The South African Reserve Bank is widely expected to lower its benchmark rate by 25 basis points when it delivers its next policy decision on September 19, after inflation softened more than expected to 4.6% in July – close to the the midpoint of its 3% to 6% target range.

Electricity supply

Still, the economy’s performance was clearly an improvement over the opening three months of the year. That coincided with a reprieve from rolling electricity outages known locally as load shedding that have been instituted for up to 10 hours daily for years on end. There was no load shedding in the second quarter.

Eskom, the state utility that provides the bulk of the nation’s power, has attributed the improved supply to new generation units coming on line, a decline in unplanned outages and an improved maintenance program, and has said blackouts aren’t likely to be reimposed over the upcoming summer.

The turnaround comes as the government makes a sustained effort to improve performance on several fronts after years of falling short.

“Growth, especially over the medium-term, is still hinged on the reform agenda taking shape, so we expect that to continue and to drive investments in the economy,” said Koketso Mano, senior economist at FNB. “We’ve already started to see improved confidence, so that should filter through to investments and hopefully potential growth continues.”

Finance, real estate and business services grew 1.3% in the second quarter, contributing 0.3 percentage points to the GDP growth. Manufacturing and the electricity sectors both turned positive, growing 1.1% and 3.1% respectively.

The latter was the largest increase in electricity output, excluding the volatile period of the Covid-19 pandemic, since the third quarter of 2008.

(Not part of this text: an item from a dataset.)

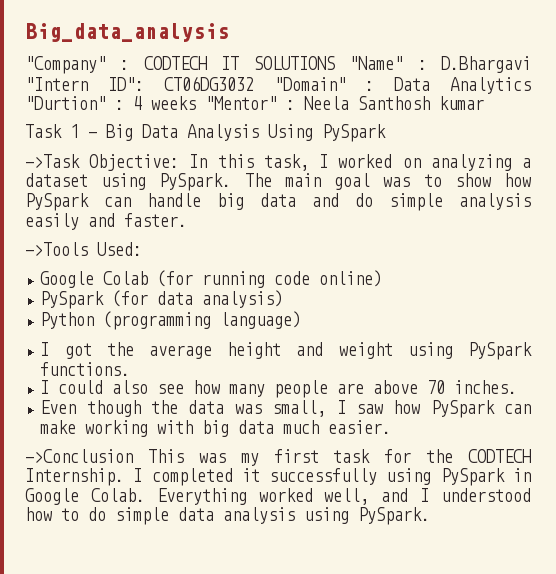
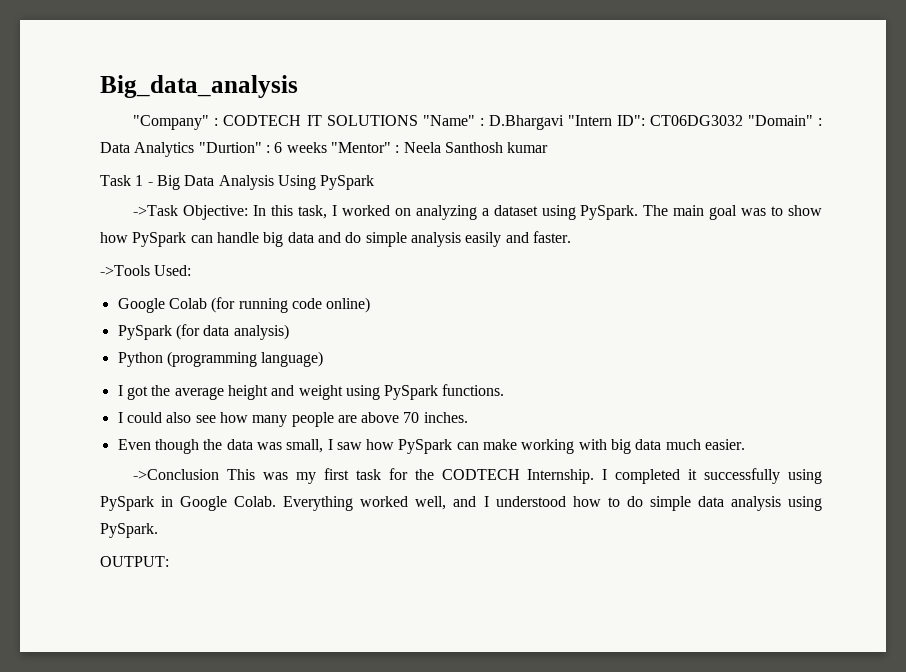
- "Company" : CODTECH IT SOLUTIONS "Name" : D.Bhargavi "Intern ID": CT06DG3032 "Domain" : Data Analytics "Durtion" : 4 weeks "Mentor" : Neela Santhosh kumar
+ "Company" : CODTECH IT SOLUTIONS "Name" : D.Bhargavi "Intern ID": CT06DG3032 "Domain" : Data Analytics "Durtion" : 6 weeks "Mentor" : Neela Santhosh kumar
+ OUTPUT:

Household consumption also advanced despite political uncertainty around the nation’s May 29 election, rising 1.4% in the second quarter after declining 0.2% in the prior three months.

Business and consumer confidence has improved somewhat since the vote, in which the African National Congress lost its parliamentary majority for the first time since 1994. It then formed a broad governing coalition with nine rival parties, including the centrist Democratic Alliance.

“Consumption’s strong comeback in South Africa, which helped the economy expand in the second quarter of the year, will likely be sustained in the coming quarters,” said Yvonne Mhango, Africa economist at Bloomberg Economics. “As inflation slows and rate cuts commence, that should continue to spur demand.”